How to silence the peasants


Still at it. Still muddying the waters by saying Tim Hunt was sacked by UCL, when he was never employed by UCL in the first place. Simon Heffer in the Telegraph:

How to silence Sir Tim’s bullies

Except that it didn’t “sack” him.

Also, the claim that “silly” dismissive contemptuous remarks about women are “entirely harmless” is highly debatable. (I think they’re just flat-0ut wrong, but then that’s what I think, and it’s debatable.)

UCL acted after a particularly nasty display of mob rule by denizens of Twitter, where it is too easy to vent bovine opinions first and reflect later, rather than treat these grandstanding bullies and halfwits with the contempt they merit.
No it didn’t. There hadn’t been any big Twitter uproar at that point. He’s just making it up as he goes.
When will the Government defend Sir Tim? Now he is available, why don’t they give him a great position in the world of science or higher education, and show the bullies they can’t win?

You know what I think he should do? Offer his services to do outreach to girls or young women or both, to encourage them to go into science. I think that would be great.

And this business of calling it “bullying” when underlings push back against contempt from their upperlings – that’s a very ugly business indeed.

Comments

  1. sarah00 says

    ‘Bovine opinions’?!

    Am I being overly sensitive by seeing that as a sexist slur? ‘Cow’ is a phase usually directed towards women. I don’t know if I’ve ever heard a man referred to as a cow (unsurprisingly as male cattle are bulls). If he wanted to talk about how everyone arguing against Hunt did so unthinkingly then the more usual epithet would be sheeplike or, if he wanted to use the proper collective term, ovine. But he chose bovine. Interesting choice of words, especially given the context.

  2. maddog1129 says

    It’s possible that “bovine ” in this context = “bullshit.” That’s not necessarily a gendered slur, or maybe I’m ignorant on that score.

  3. anthrosciguy says

    I read “bovine” as a “cow” reference. Cow is used as an insult toward women more often in the UK (where of course this asinine statement came from) than in the USA.

  4. Silentbob says

    Also, the claim that “silly” dismissive contemptuous remarks about women are “entirely harmless” is highly debatable. (I think they’re just flat-0ut wrong, but then that’s what I think, and it’s debatable.)

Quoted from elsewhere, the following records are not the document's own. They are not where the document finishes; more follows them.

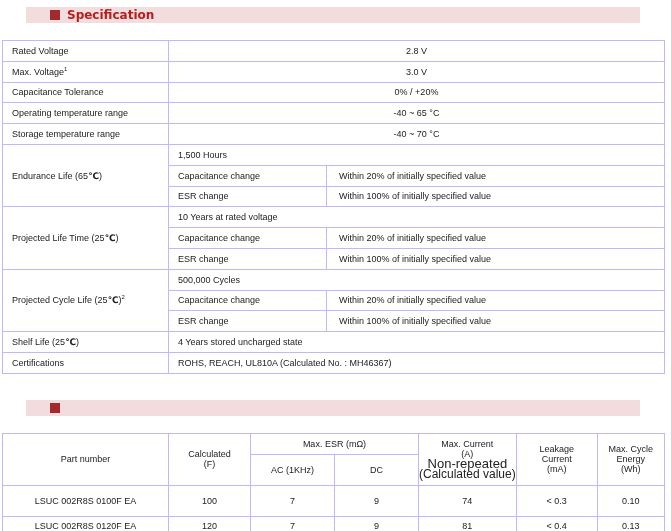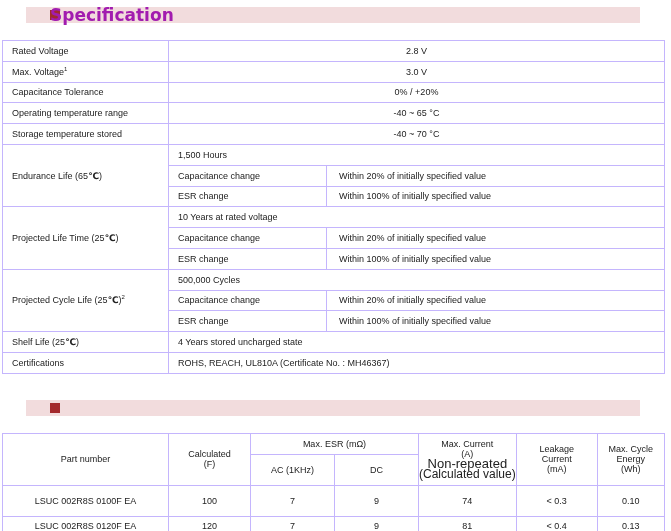"Specification" .section-bar .title { color: #a21caf -> #b91c1c; font-size: 17px -> 12px; left: 24px -> 41px }
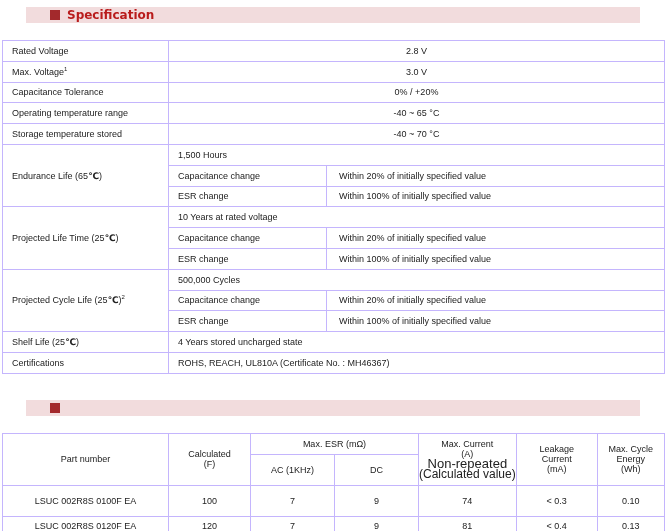"Storage temperature stored" td { text: stored -> range }
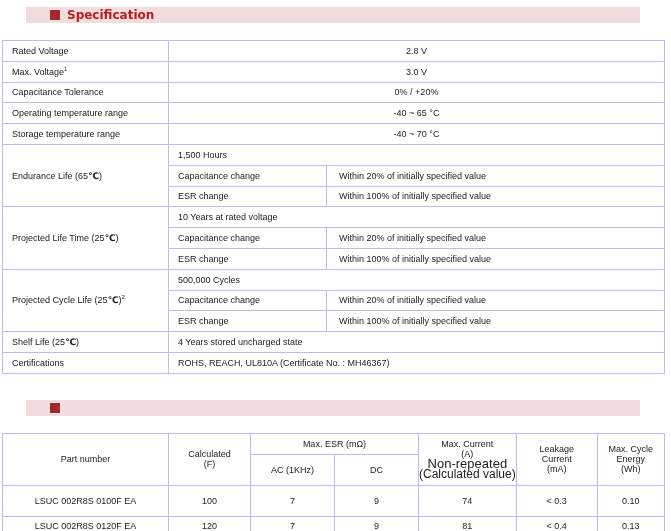"ROHS, REACH, UL810A (Certificate No." td { text: Certificate -> Calculated }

    But it’s not entirely harmless, is it. We know it isn’t.

    Sure one comment by one guy on one occasion can be called entirely harmless in isolation. But it’s not in isolation, is it. That remark came from somewhere. It’s like the proverbial tip of the iceberg, giving a clue to the great mass hidden beneath. And you can’t get away with saying, “while we condemn the huge mass of male chauvinism floating in the sea of science, we’ll ignore that little bit poking above the surface, because that bit’s harmless”.

  5. konrad_arflane says

    Re “bovine”:

    FWIW, the Latin word “bos”, from which “bovine” derives, is common-gendered and thus can refer to animals of either gender. Not that this tells us anything about what Simon Heffer meant by it, of course.

  6. Athywren, Social Justice Weretribble says

    Not that I’ve heard it often, but from my experience, bovine in that context has always been a sheeple-type word – more about the status of the people expressing opinions as cattle, than as having anything to do with gender. It probably works either way, though, and neither interpretation portrays him in a particularly flattering light. Looking at the article, I wouldn’t be particularly surprised to find that both of those portrayals are accurate.